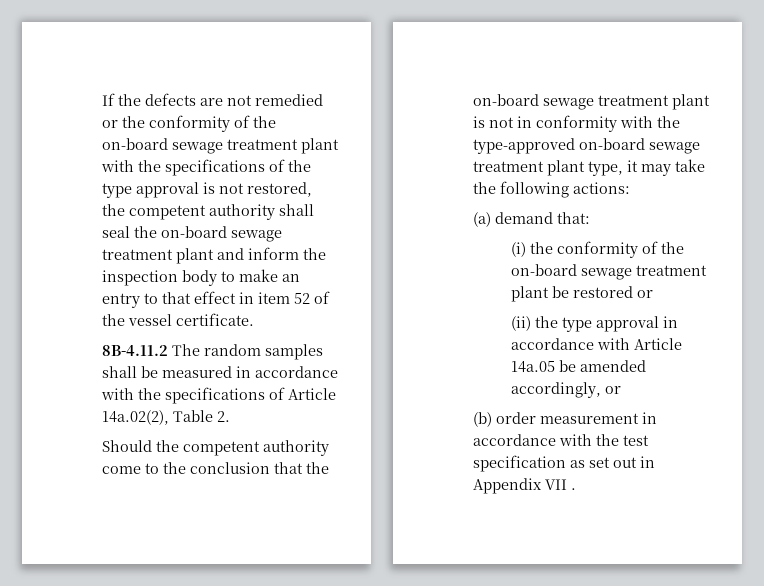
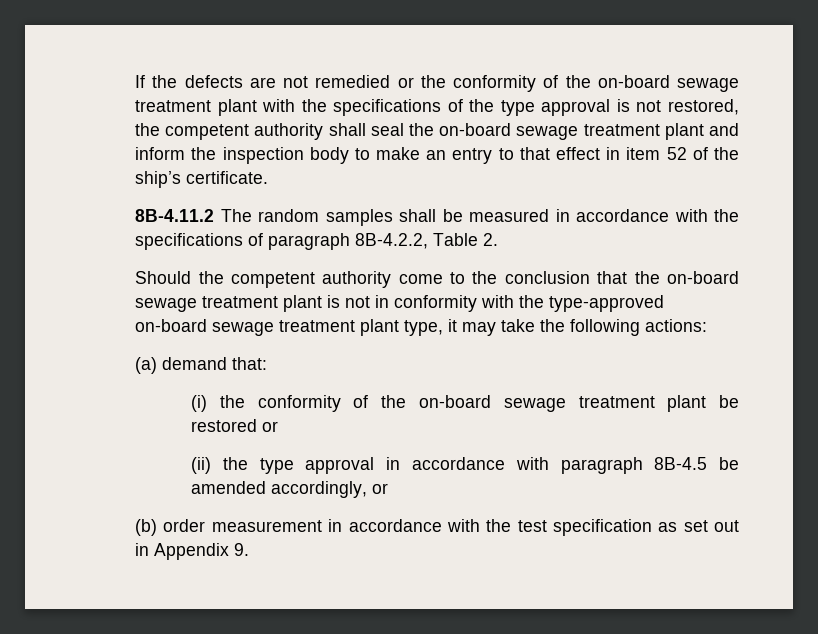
- If the defects are not remedied or the conformity of the on-board sewage treatment plant with the specifications of the type approval is not restored, the competent authority shall seal the on-board sewage treatment plant and inform the inspection body to make an entry to that effect in item 52 of the vessel certificate.
+ If the defects are not remedied or the conformity of the on-board sewage treatment plant with the specifications of the type approval is not restored, the competent authority shall seal the on-board sewage treatment plant and inform the inspection body to make an entry to that effect in item 52 of the ship’s certificate.
- 8B-4.11.2 The random samples shall be measured in accordance with the specifications of Article 14a.02(2), Table 2.
+ 8B-4.11.2 The random samples shall be measured in accordance with the specifications of paragraph 8B-4.2.2, Table 2.
- (ii) the type approval in accordance with Article 14a.05 be amended accordingly, or
+ (ii) the type approval in accordance with paragraph 8B-4.5 be amended accordingly, or
- (b) order measurement in accordance with the test specification as set out in Appendix VII .
+ (b) order measurement in accordance with the test specification as set out in Appendix 9.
+--
> **Problem to solve**: Lines from the one with "8B-4.5 be amended accordingly, or" through the last line of the listing above: return these exactly, and nothing else.

> **Solution for this problem**:
+ (ii) the type approval in accordance with paragraph 8B-4.5 be amended accordingly, or
- (b) order measurement in accordance with the test specification as set out in Appendix VII .
+ (b) order measurement in accordance with the test specification as set out in Appendix 9.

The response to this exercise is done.